Would you output the entries below only from the line containing "The assignment: solve" through the line containing "maximize the total cost, respecting the package limit.", exactly as they stand and with both ends included?
[[ Entries provided open ]]
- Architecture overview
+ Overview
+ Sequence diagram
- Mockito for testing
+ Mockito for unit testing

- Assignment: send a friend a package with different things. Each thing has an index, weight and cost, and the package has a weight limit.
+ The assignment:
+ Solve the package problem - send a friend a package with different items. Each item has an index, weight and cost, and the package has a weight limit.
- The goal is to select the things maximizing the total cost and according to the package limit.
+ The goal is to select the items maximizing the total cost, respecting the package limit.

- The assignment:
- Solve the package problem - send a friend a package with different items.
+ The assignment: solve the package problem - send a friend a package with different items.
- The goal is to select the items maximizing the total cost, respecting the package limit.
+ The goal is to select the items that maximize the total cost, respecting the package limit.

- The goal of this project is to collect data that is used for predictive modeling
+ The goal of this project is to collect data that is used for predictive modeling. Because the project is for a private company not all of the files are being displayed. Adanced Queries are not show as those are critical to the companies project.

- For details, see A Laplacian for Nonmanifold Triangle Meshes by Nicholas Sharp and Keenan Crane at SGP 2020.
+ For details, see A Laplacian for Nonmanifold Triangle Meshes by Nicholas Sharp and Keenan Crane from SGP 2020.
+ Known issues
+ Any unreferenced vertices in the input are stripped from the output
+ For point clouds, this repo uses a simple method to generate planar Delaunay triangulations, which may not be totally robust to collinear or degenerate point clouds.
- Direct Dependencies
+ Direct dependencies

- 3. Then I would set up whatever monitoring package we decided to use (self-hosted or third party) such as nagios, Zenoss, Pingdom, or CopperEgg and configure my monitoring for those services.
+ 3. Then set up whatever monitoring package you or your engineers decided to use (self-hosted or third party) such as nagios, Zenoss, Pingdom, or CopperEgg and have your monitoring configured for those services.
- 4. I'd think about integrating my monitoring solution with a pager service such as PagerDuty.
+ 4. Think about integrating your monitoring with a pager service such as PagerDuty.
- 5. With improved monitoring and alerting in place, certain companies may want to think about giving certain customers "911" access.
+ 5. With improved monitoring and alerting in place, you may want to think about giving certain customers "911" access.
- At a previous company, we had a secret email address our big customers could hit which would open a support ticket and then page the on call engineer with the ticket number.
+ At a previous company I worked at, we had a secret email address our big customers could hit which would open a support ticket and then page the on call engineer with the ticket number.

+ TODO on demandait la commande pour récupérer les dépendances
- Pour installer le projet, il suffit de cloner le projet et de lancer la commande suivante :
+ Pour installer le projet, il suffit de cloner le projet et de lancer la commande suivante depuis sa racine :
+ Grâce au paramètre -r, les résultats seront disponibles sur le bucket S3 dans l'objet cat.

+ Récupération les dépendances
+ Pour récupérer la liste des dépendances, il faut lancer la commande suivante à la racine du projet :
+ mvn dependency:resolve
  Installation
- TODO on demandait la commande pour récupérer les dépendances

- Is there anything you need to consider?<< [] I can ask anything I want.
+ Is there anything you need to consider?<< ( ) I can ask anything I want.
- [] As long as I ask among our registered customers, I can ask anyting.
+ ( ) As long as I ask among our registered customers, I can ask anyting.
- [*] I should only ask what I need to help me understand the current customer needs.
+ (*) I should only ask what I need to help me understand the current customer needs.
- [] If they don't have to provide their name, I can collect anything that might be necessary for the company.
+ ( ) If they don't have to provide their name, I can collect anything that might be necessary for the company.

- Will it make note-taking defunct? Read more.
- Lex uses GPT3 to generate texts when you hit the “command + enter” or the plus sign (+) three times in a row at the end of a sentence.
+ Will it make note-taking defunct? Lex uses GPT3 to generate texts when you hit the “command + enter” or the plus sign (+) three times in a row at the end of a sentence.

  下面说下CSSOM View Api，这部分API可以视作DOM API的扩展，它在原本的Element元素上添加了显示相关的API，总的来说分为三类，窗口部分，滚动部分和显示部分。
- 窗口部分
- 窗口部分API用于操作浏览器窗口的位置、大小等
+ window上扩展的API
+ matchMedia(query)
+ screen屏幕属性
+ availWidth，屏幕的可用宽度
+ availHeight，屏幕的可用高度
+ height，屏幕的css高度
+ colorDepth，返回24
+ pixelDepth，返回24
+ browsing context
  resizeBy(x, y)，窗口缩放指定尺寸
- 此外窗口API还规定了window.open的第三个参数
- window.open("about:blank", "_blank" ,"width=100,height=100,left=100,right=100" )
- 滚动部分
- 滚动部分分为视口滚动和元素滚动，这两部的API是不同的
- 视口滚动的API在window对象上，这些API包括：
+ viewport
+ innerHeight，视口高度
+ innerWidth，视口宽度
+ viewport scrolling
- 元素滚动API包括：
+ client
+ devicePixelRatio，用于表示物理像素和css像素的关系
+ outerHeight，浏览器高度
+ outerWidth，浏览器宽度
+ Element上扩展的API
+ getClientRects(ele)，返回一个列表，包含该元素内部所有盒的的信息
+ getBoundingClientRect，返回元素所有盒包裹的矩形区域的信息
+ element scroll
[[ Entries provided closed ]]
— Result for this task —
+ The assignment: solve the package problem - send a friend a package with different items.
- The goal is to select the items maximizing the total cost, respecting the package limit.
+ The goal is to select the items that maximize the total cost, respecting the package limit.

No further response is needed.